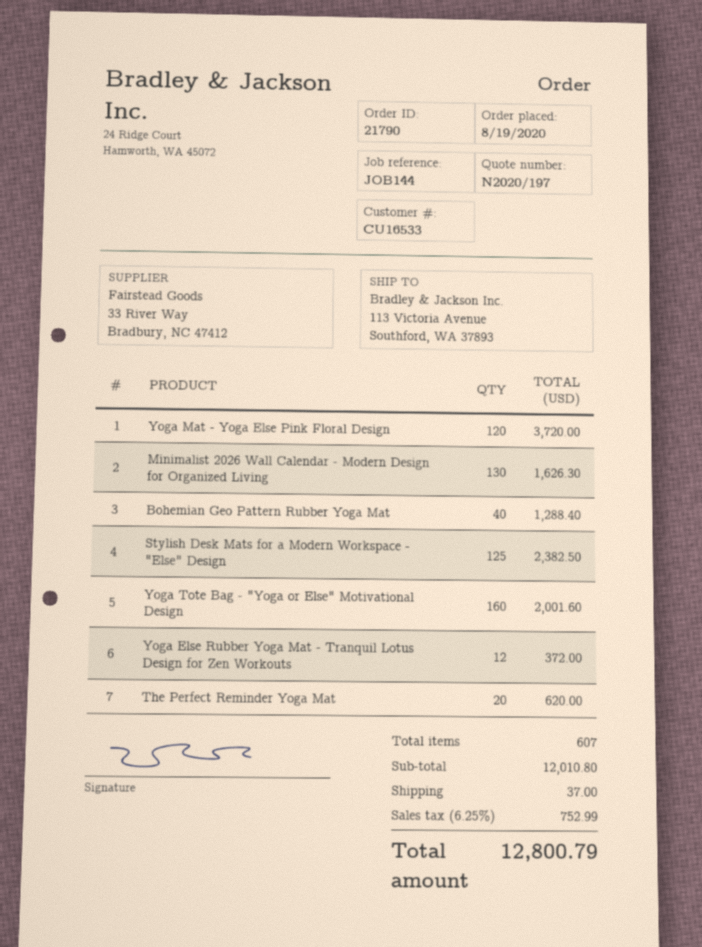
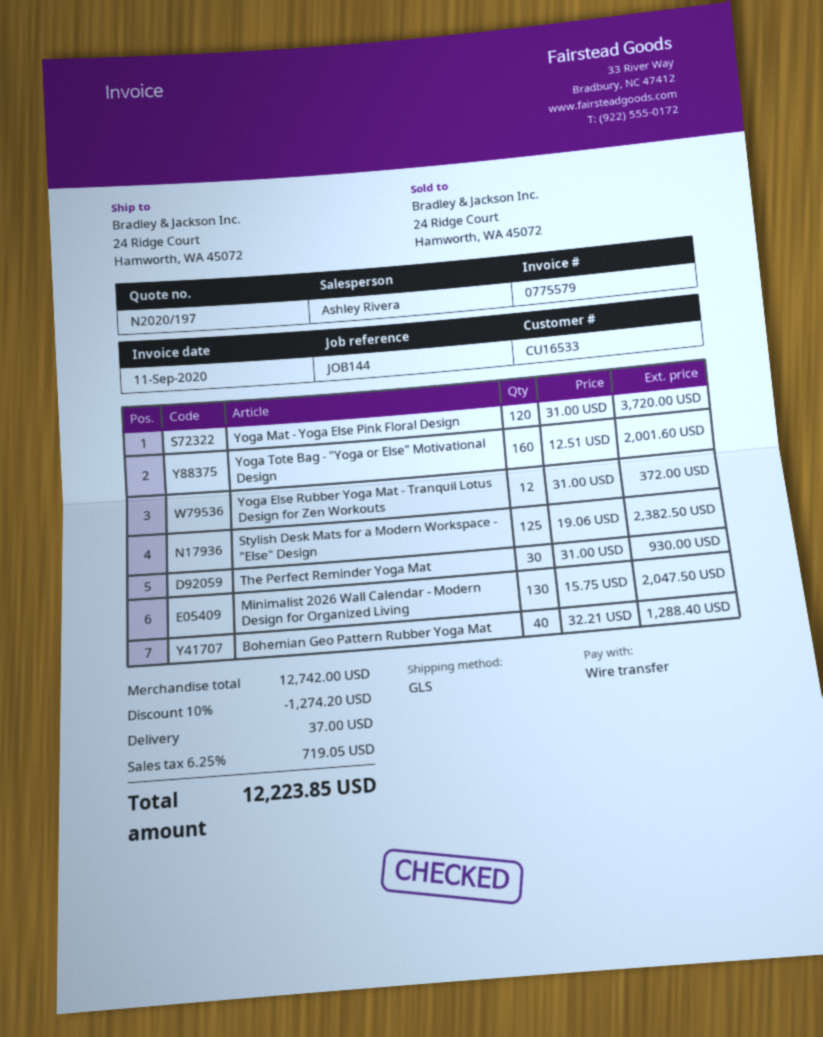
ship to: 113 Victoria Avenue, Southford, WA 37893 -> 24 Ridge Court, Hamworth, WA 45072
Minimalist 2026 Wall Calendar - Modern Design for Organized Living: 130 for 1626.30 -> 130 for 2047.50
The Perfect Reminder Yoga Mat: 20 for 620.00 -> 30 for 930.00
subtotal: 12010.80 -> 12742.00
discount: none -> 10% = 1274.20
tax: 6.25% = 752.99 -> 6.25% = 719.05
total: 12800.79 -> 12223.85

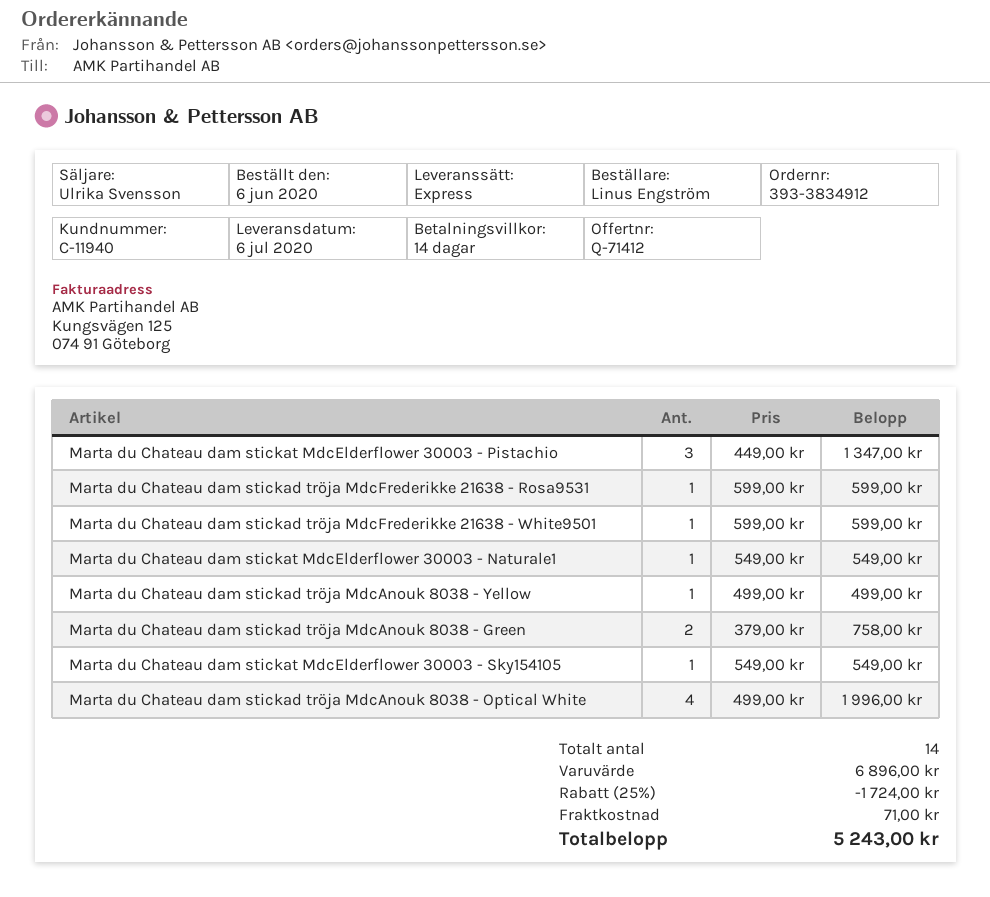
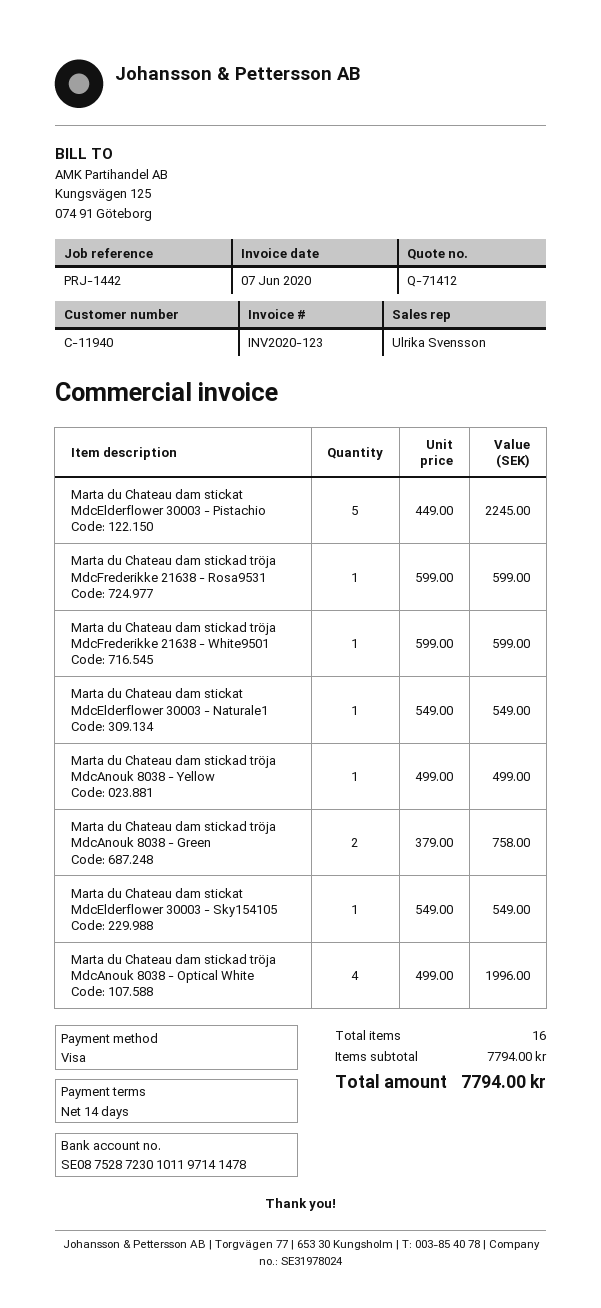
Marta du Chateau dam stickat MdcElderflower 30003 - Pistachio: 3 x 449.00 = 1347.00 -> 5 x 449.00 = 2245.00
total quantity: 14 -> 16
subtotal: 6896.00 -> 7794.00
discount: 25% = 1724.00 -> none
shipping: 71.00 -> none
total: 5243.00 -> 7794.00

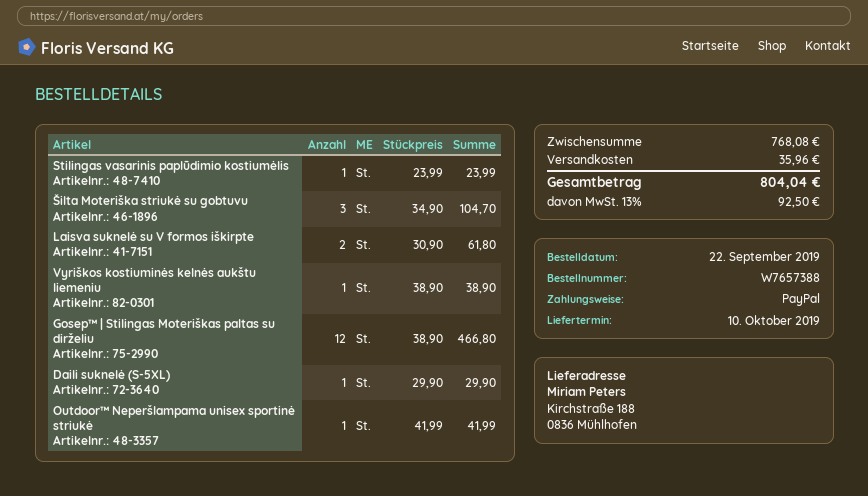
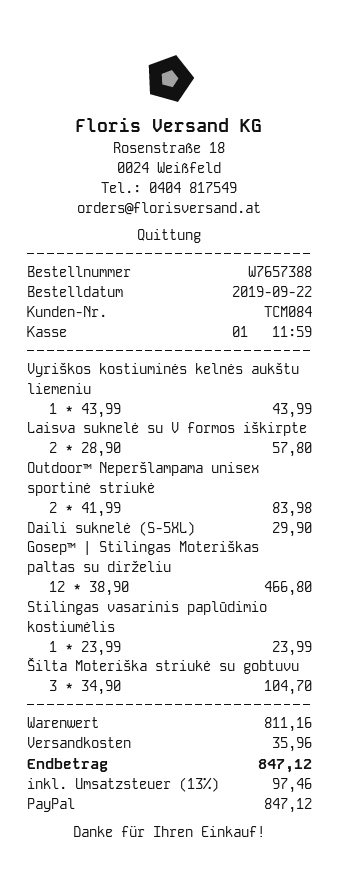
Laisva suknelė su V formos iškirpte: 2 x 30.90 = 61.80 -> 2 x 28.90 = 57.80
Vyriškos kostiuminės kelnės aukštu liemeniu: 1 x 38.90 = 38.90 -> 1 x 43.99 = 43.99
Outdoor™ Neperšlampama unisex sportinė striukė: 1 x 41.99 = 41.99 -> 2 x 41.99 = 83.98
subtotal: 768.08 -> 811.16
tax: 13% = 92.50 -> 13% = 97.46
total: 804.04 -> 847.12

+-------+

§ Problem details
From the line holding "Vyriškos kostiuminės kelnės" down to the final line above, copy each line exactly, and leave out everything before it.

§ Your solution
Vyriškos kostiuminės kelnės aukštu liemeniu: 1 x 38.90 = 38.90 -> 1 x 43.99 = 43.99
Outdoor™ Neperšlampama unisex sportinė striukė: 1 x 41.99 = 41.99 -> 2 x 41.99 = 83.98
subtotal: 768.08 -> 811.16
tax: 13% = 92.50 -> 13% = 97.46
total: 804.04 -> 847.12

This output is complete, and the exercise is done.